I just try and just go hard, that’s the way I surf. It’s weird, some people might have the wrong idea of me, I do look quite intense, maybe it’s because I’ve got flarey nostrils (laughs), I might look angrier than I am (more laughs). But people that do know me know that I’m a really nice guy, quite softly spoken, you know. But when I’m going into a heat I am on the job, pretty focused.
How has your approach changed lately?
Well it’s probably true to say that my preparation hasn’t been the best over the last few years, I’m learning and understanding the need to be fitter. But my surfing has also changed in the last year or so, my approach to riding the wave. I think in the past I’ve had a tendency to go out there and try and smash it too much. I’m trying to calm my surfing down, draw out the turns more, to use my power in different ways. The other thing is I don’t think I’ve been surfing the wave itself enough, I’ve actually been trying to force it a bit too much, force my surfing on the wave. But it’s good that I’m learning and progressing, it’s healthy. My approach has changed a lot and I think people will notice it this year.
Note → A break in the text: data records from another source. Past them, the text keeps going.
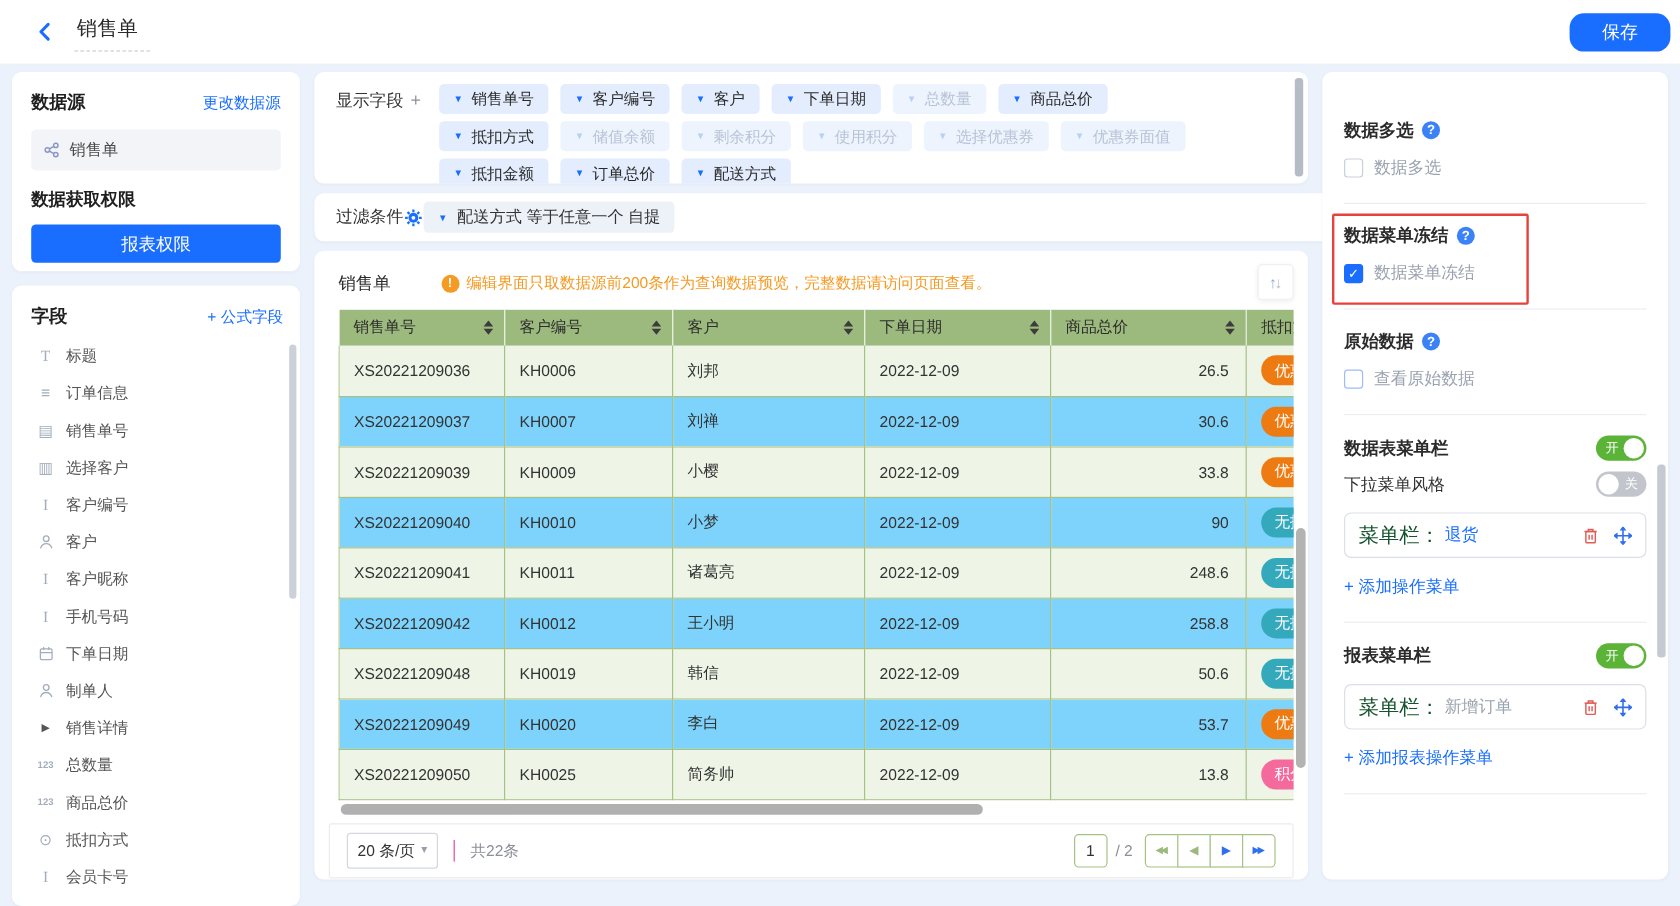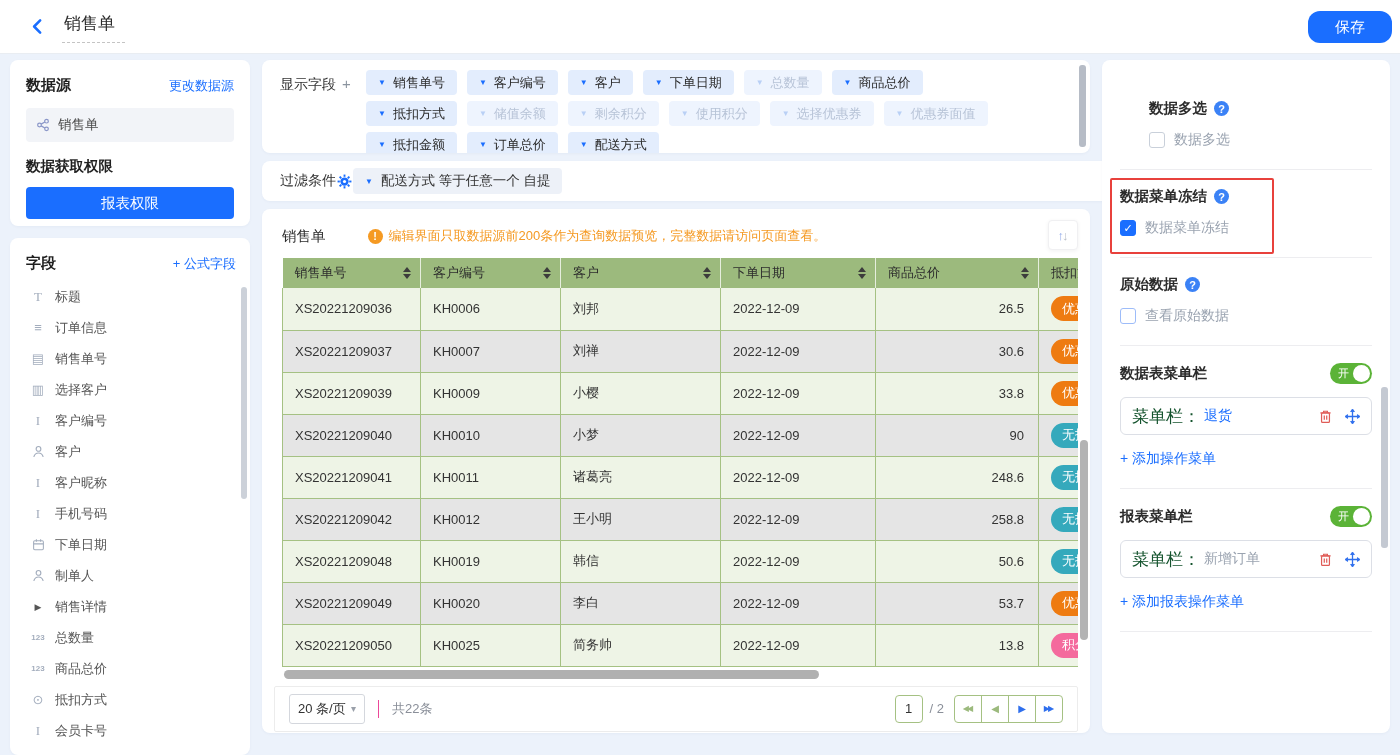--- a/index.html
+++ b/index.html
@@ -71,21 +71,21 @@
 
   .table-wrap { margin-top:9px; width:796px; overflow:hidden; }
   table.grid { border-collapse:collapse; table-layout:fixed; width:876px; }
   .grid th { height:30px; background:var(--header-green); font-weight:normal; font-size:13px; color:#2d2d2d;
     border-right:1px solid rgba(255,255,255,.75); padding:0 9px 0 12px; text-align:left; }
   .th-inner { display:flex; align-items:center; justify-content:space-between; }
   .sorter { display:inline-flex; flex-direction:column; gap:2px; cursor:pointer; }
   .sorter i { width:0; height:0; border-left:4px solid transparent; border-right:4px solid transparent; display:block; }
   .sorter .tu { border-bottom:5px solid #3c3c3c; }
   .sorter .td { border-top:5px solid #3c3c3c; }
-  .grid td { height:42px; border:1px solid var(--border-green); border-top:none; font-size:13px; color:#333; padding:0 12px; background:#e5e5e5; white-space:nowrap; overflow:hidden; }
+  .grid td { height:42px; border:1px solid var(--border-green); border-top:none; font-size:13px; color:#333; padding:0 12px; background:#7dd3fc; white-space:nowrap; overflow:hidden; }
   .grid tr:nth-child(odd) td { background:var(--row-green); }
   .grid td.num { text-align:right; padding-right:14px; }
   .badge { display:inline-flex; align-items:center; height:25px; padding:0 11px; border-radius:13px; color:#fff; font-size:13px; white-space:nowrap; }
   .badge-orange { background:var(--badge-orange); }
   .badge-teal { background:var(--badge-teal); }
   .badge-pink { background:var(--badge-pink); }
 
   .h-scroll { margin-top:3px; width:796px; height:9px; position:relative; }
   .h-scroll .thumb { position:absolute; left:2px; top:0; width:535px; height:9px; background:#b0b0b0; border-radius:5px; cursor:pointer; }
   .tbl-vscroll { position:absolute; right:2px; top:231px; width:8px; height:200px; background:#b3b3b3; border-radius:4px; cursor:pointer; }
@@ -541,21 +541,21 @@
           <button class="pg-btn">
               <span class="dbl pg-blue">▶▶</span>
             </button>
         </div>
       </div>
     </div>
   </div>
 
   <div class="card card-settings">
 
-    <div class="sec" style="margin-top:22px;margin-left:29px;">
+    <div class="sec" style="margin-top:22px;">
       <div class="sec-title">
         <span>数据多选</span>
         <span class="help">?</span>
       </div>
       <div class="cb-row">
         <span class="cb"></span>
         <span class="cb-label">数据多选</span>
       </div>
     </div>
     <hr class="divider">
@@ -586,20 +586,27 @@
       </div>
     </div>
     <hr class="divider">
 
     <div class="sec">
       <div class="row-between">
         <span class="sec-title">数据表菜单栏</span>
         <span class="toggle on">
           <span class="t-label">开</span>
           <span class="t-knob"></span>
+        </span>
+      </div>
+      <div class="row-between mt8">
+        <span class="sub-label">下拉菜单风格</span>
+        <span class="toggle off">
+          <span class="t-knob"></span>
+          <span class="t-label">关</span>
         </span>
       </div>
       <div class="menu-item">
         <span class="mi-prefix">菜单栏：</span>
         <span class="mi-value blue">退货</span>
         <span class="mi-icons">
           <span>
             <svg width="15" height="15" viewBox="0 0 16 16" fill="none" stroke="#e05c57" stroke-width="1.3">
                 <path d="M2.5 4.2 H13.5"></path>
                 <path d="M6 4V2.4h4V4"></path>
What’s on the horizon for you today? You’re fired up and ready to attack to QS in 2008? What goals do you have?
Obviously I’m not getting any younger, but I feel I haven’t peaked yet, I feel I’m still getting better. I’ve been training more than ever, and I feel that I can qualify for the Top 45. My surfing is improving, and my thing for this year is just to attack the ’QS, hard. I’ve been reading stuff in Surf Europe actually, the interviews with the Euros on Tour (SE56) and I think a good thing taken from what Aritz said was about you getting out what you put in, and it’s so true, I really believe that. If you work, work, work, hard enough at something, you’ll get there, and that’s my big motivation for this year. I’ve also started to get into a bit of coaching, trying to help some of the younger guys on around here, teach them about training, improving their surfing. To be able to maybe pass on to a young surfer some knowledge or advice that I’ve gained from my own experiences to help them go on and achieve something, that’s something
that appeals to me.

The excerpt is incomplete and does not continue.